Decision for CPD superintendent should rely on untapped expertise
Chicago Urban League leader can be an invaluable resource
It looks as though Mayor-elect Brandon Johnson hit a home run in selecting retired Chicago Police Department Commander Fred Waller to serve as interim superintendent. Waller returns to the department where he distinguished himself in a postive way during his 34-year career. Both Johnson and Waller acknowledge the latter’s role is not intended to give him an edge for the permanent superintendent’s job.


The search for the permanent superintendent is being conducted by an independent committee. This panel will recommend three candidates to Johnson, who will be in office by then. He has the option to pick one of the three or tell the panel to keep searching. Undoubtedly, Waller will be asked to weigh in on the selection.

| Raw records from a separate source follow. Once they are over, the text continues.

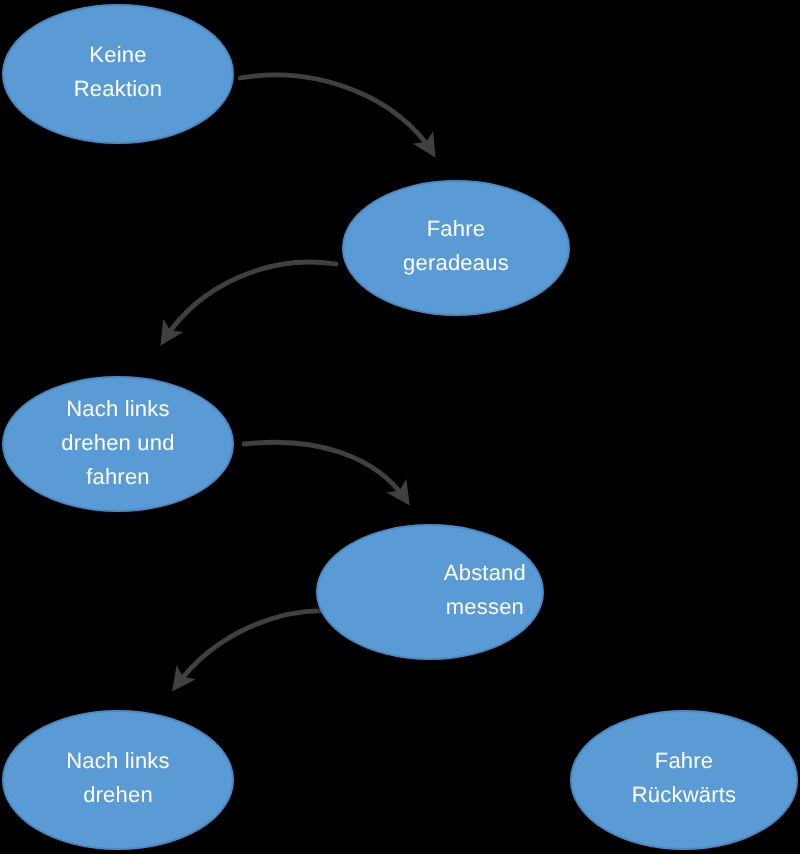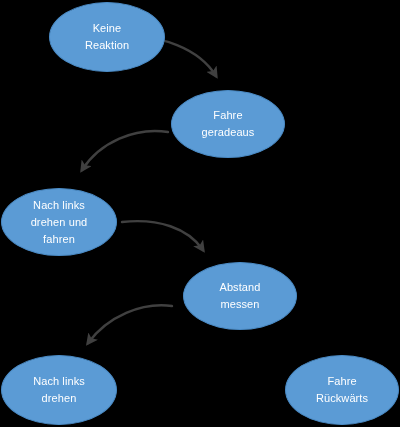--- a/index.html
+++ b/index.html
@@ -61,7 +61,7 @@
     <path class="edge-path" fill="none" stroke="#404040" stroke-width="2.4" stroke-linecap="round" marker-end="url(#arrowhead)" d="M 172 306 C 142 302 108 316 88 343"></path>
   </svg>
 
-  <div class="node" style="left: 1px; top: 2px; width: 116px; height: 70px; margin-left: 48px;">
+  <div class="node" style="left: 1px; top: 2px; width: 116px; height: 70px;">
     <span class="node-label">Keine
 Reaktion</span>
   </div>

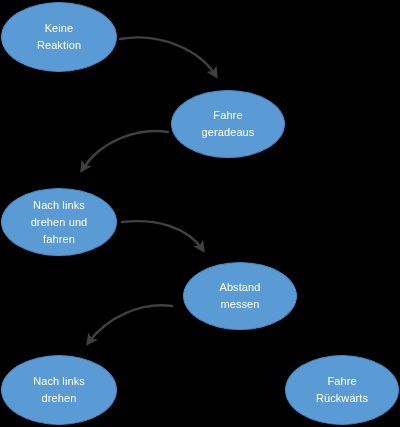--- a/index.html
+++ b/index.html
@@ -77,7 +77,7 @@
 fahren</span>
   </div>
 
-  <div class="node" style="left: 183px; top: 262px; width: 114px; height: 68px;">
+  <div class="node" style="left: 158px; top: 262px; width: 114px; height: 68px; justify-content: flex-end;">
     <span class="node-label">Abstand
 messen</span>
   </div>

The new mayor can enhance his knowledge of what goes into selecting a top-rated superintendent by picking up the phone and calling the CEO of the Chicago Urban League-Karen Freeman-Wilson. Not only does she head up the oldest civil rights organization in the city; she was intimately involved with President Obama’s Task Force on 21st Century Policing. Additionally, she is a board member of the National Policing Institute.

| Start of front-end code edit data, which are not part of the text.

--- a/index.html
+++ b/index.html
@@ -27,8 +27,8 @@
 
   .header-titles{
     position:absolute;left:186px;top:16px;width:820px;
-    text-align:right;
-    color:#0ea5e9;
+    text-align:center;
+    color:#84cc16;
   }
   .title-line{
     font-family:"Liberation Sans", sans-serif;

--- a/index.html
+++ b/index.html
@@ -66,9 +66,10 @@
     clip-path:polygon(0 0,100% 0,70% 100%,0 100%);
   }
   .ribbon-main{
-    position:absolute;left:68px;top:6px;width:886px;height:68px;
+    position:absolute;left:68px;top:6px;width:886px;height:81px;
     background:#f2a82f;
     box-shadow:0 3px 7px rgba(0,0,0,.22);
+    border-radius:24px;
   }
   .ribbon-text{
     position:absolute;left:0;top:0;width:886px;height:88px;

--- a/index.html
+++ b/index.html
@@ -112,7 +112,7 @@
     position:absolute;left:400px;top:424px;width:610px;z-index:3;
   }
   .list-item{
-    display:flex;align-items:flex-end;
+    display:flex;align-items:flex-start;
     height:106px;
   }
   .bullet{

Atop of those credentials, Freeman-Wilson is a former two-term mayor of Gary, In. -the first female African-American mayor in that state; as well as former Indiana Attorney General, former chairwoman of the U.S. Conference of Mayors' Working Group of Mayors and Police Chiefs. The former executive director of the National Drug Court Institute and CEO of the National Association of Drug Court Professionals, where she had served as board vice chair, are part of her other law enforcement credentials. The insights and experience she could provide a first-term mayor are invaluable.

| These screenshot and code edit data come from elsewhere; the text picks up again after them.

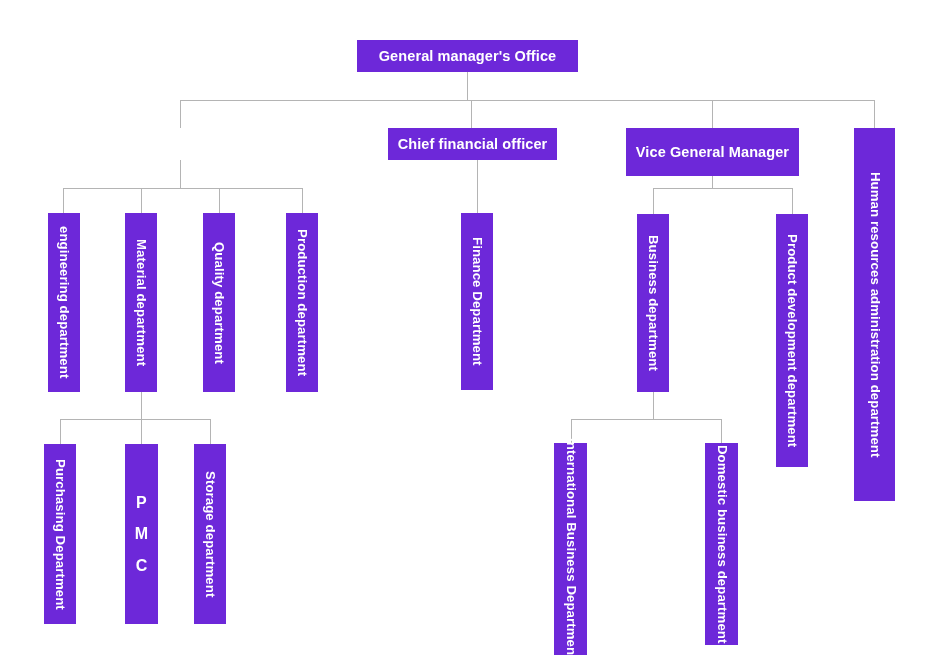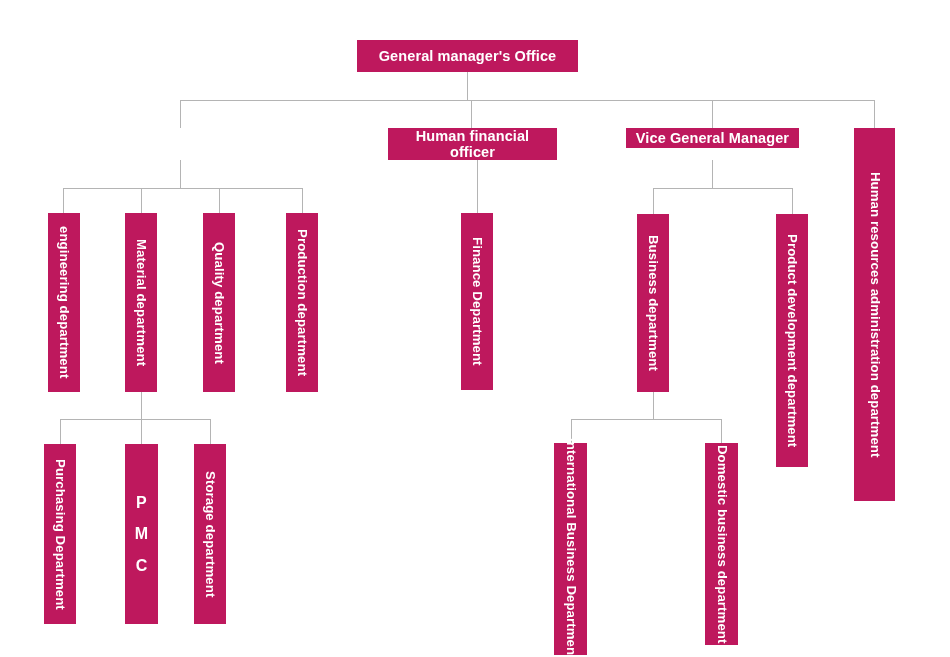--- a/index.html
+++ b/index.html
@@ -19,7 +19,7 @@
   }
   .node {
     position: absolute;
-    background: #be185d;
+    background: #6d28d9;
     color: #ffffff;
     box-sizing: border-box;
     display: flex;

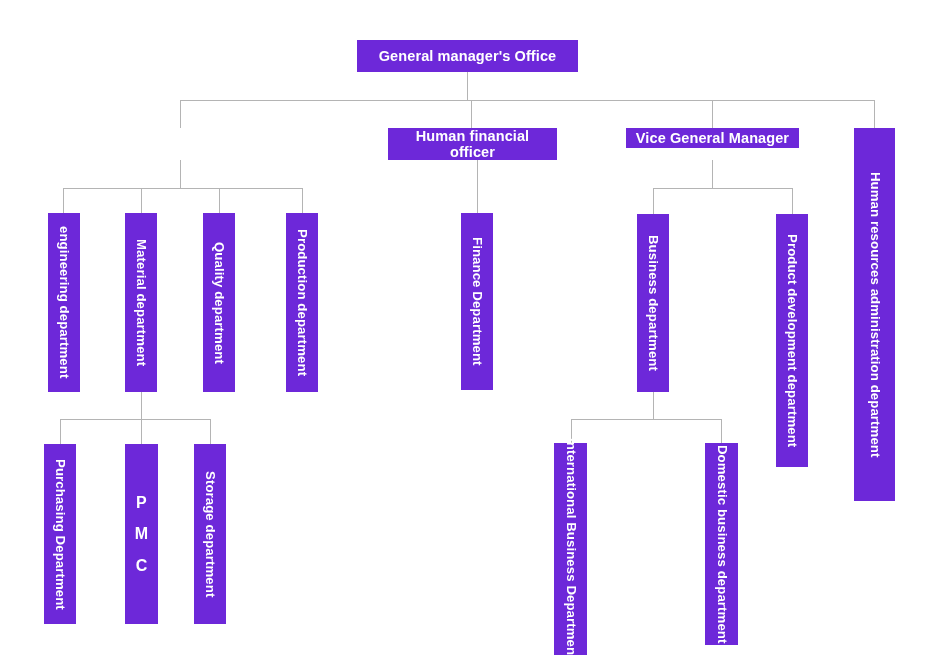--- a/index.html
+++ b/index.html
@@ -111,7 +111,7 @@
 
 
   <div class="node horiz" style="left:388px; top:128px; width:169px; height:32px;">
-    <span class="label">Human financial officer</span>
+    <span class="label">Chief financial officer</span>
   </div>
 
   <div class="node horiz" style="left:626px; top:128px; width:173px; height:20px;">

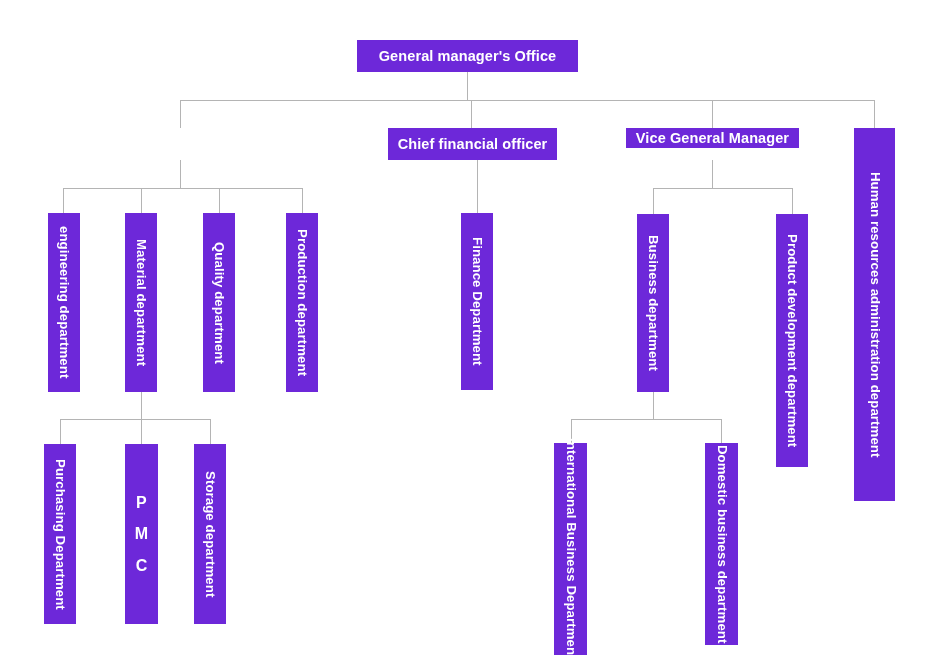--- a/index.html
+++ b/index.html
@@ -114,7 +114,7 @@
     <span class="label">Chief financial officer</span>
   </div>
 
-  <div class="node horiz" style="left:626px; top:128px; width:173px; height:20px;">
+  <div class="node horiz" style="left:626px; top:128px; width:173px; height:48px;">
     <span class="label">Vice General Manager</span>
   </div>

Freeman-Wilson can offer a national and forward looking perspective on policing and what should be best practices that those around the mayor-elect currently can’t do. It would make a tremendous amount of sense to continue to rely on her expertise and knowledge base even after the permanent superintendent is in place.
Another major plus for the mayor will be that Freeman-Wilson comes with an independent mind regarding possible selections, and ideas on improving community-police relations. In a February 2015 interview with the Northwest Indiana Times she said "I believe our role as mayors is to provide our police departments with the resources they need to get the job done," Freeman-Wilson said. "Those resources can be money or equipment, or something less tangible, such as creating an atmosphere that makes it easier for our officers to get the job done."
And elaborated with “city leaders need to examine policing from the viewpoints of officers and their unions, the departments as a whole, city government and the justice system.
"In Gary, I use my convening power as mayor to involve the whole community," she said. "I address the big picture and work with our chief to relate it to law enforcement."